Doy fin a la relectura de la novela El archivo de Egipto, de Leonardo Sciascia, en la traducción de Ana
Goldar (Bruguera, Barcelona, 1982), y sigue pareciéndome, como cuando le leí en
mi época universitaria, una narración estupenda. Es, sí, la historia
magistralmente contada de una hábil impostura (la falsificación de unos códices
por parte del fraile Vella); pero también, y sobre todo, es la crónica
fidelísima, puntual, amarga e irónica de una aristocracia siciliana que se
aferra a sus privilegios. Creo que en 1989 me fijé más en el primer aspecto,
mientras que ahora (ampliación de mis horizontes como lector) reparo más en la
segunda de las interpretaciones o aristas de la obra.

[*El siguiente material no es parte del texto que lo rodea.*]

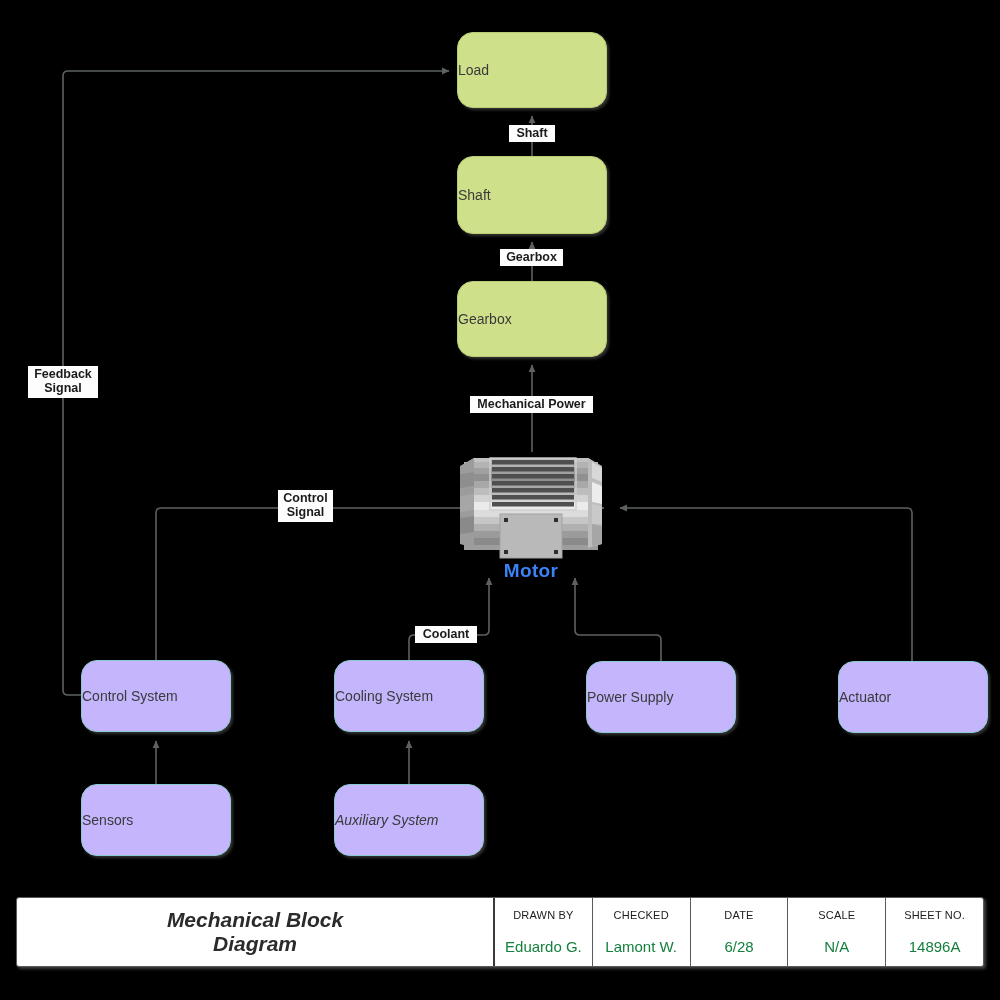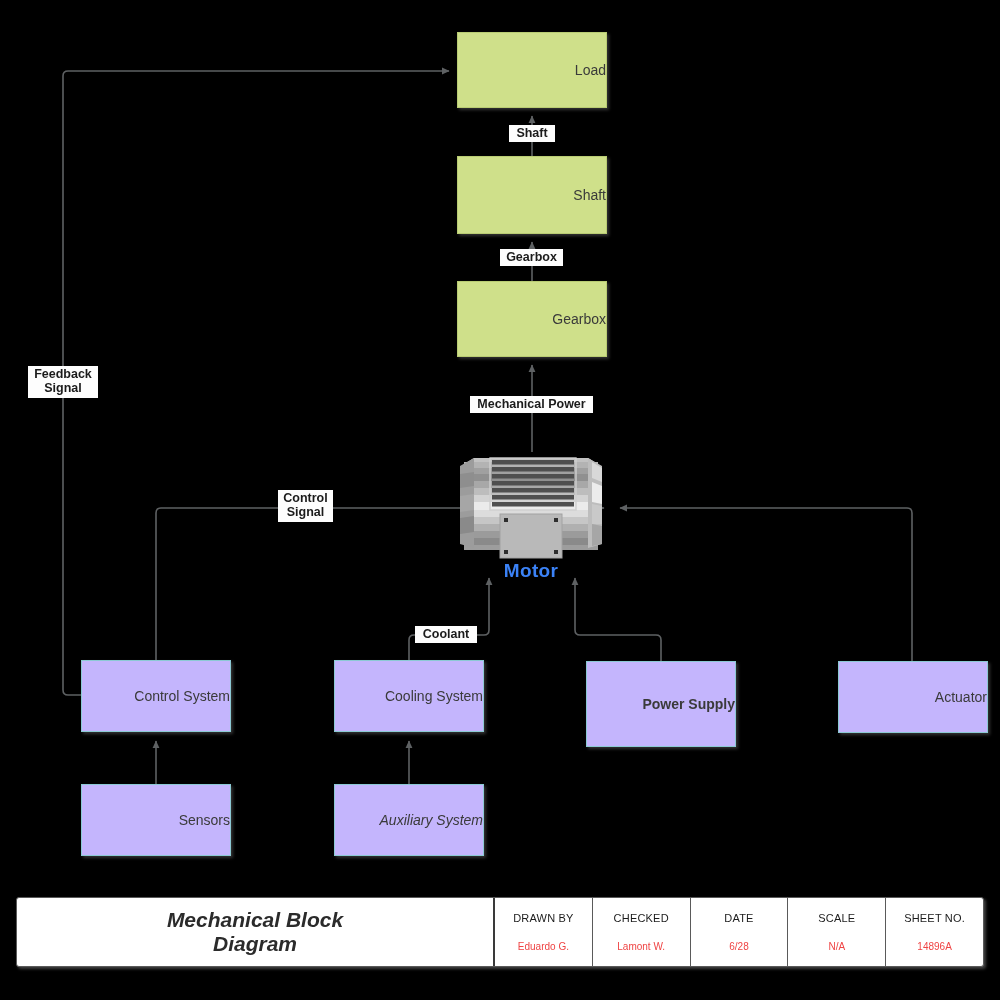"Load" .node { border-radius: 0 -> 16px; justify-content: flex-end -> flex-start }
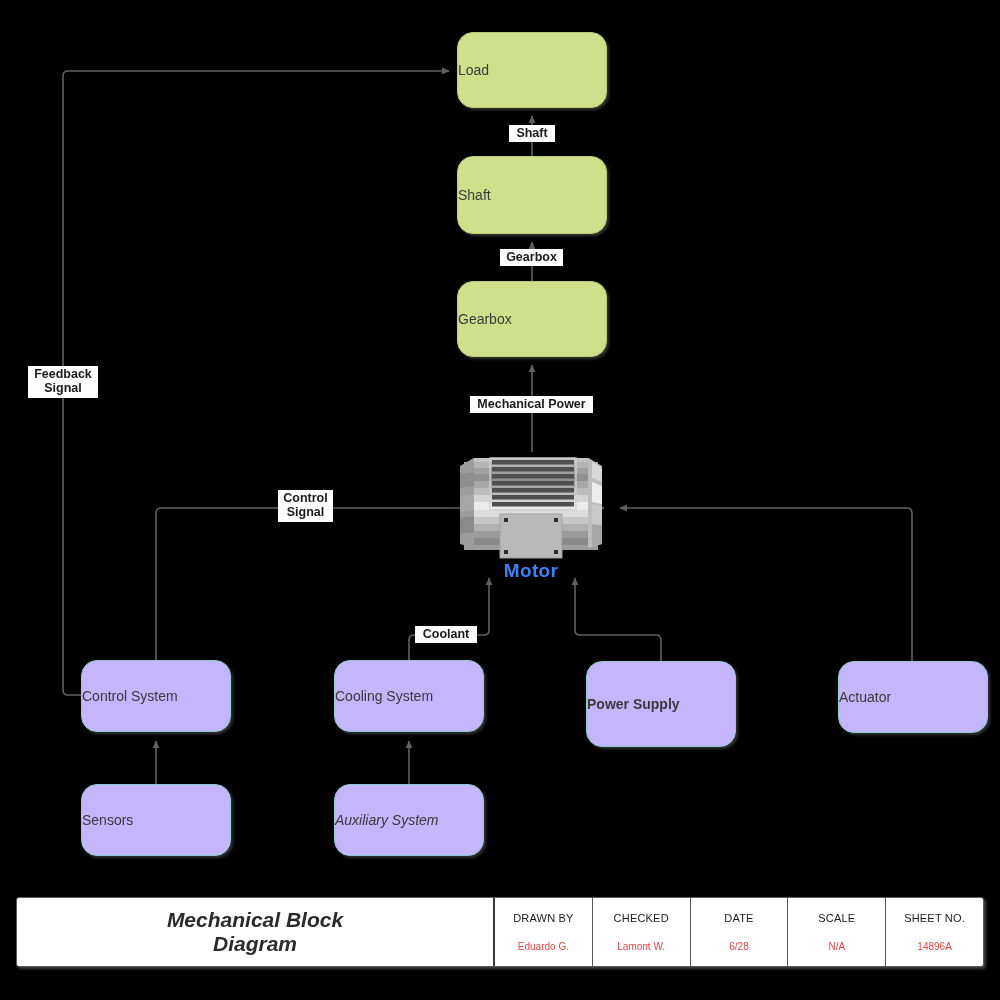"Power Supply" div.node { font-weight: bold -> none; height: 86px -> 72px }
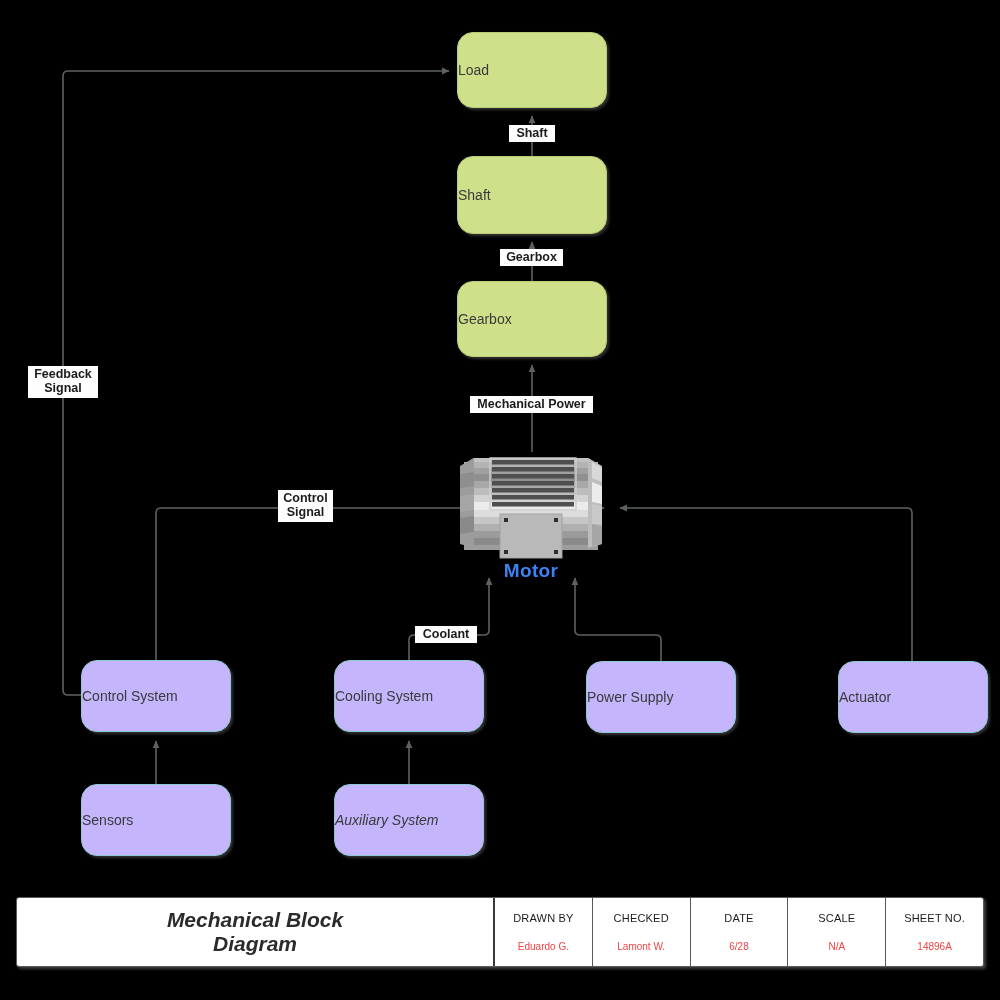"Eduardo G." .tb-v { color: #ef4444 -> #15803d; font-size: 10px -> 15px }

Los momentos más brillantes de esta novela son, a mi entender, las
secuencias en que el astuto fray Giuseppe Vella es agasajado por nobles
pelotilleros que desean (con regalos por medio) que éste les confirme
“históricamente” su status; y los capítulos del final donde se nos desgrana la
atroz tortura que se aplica al abogado Di Blasi (feroz testimonio contra tan
inmunda práctica).
Un portento de libro.
Y apunto una frase que en la lectura de hace treinta años no me
llamó la atención de un modo especial y que ahora, huérfano ya de madre y
padre, me ha provocado auténtico escalofrío: “Cerró los ojos. Al volver a
abrirlos, su madre ya no estaba allí, para siempre”.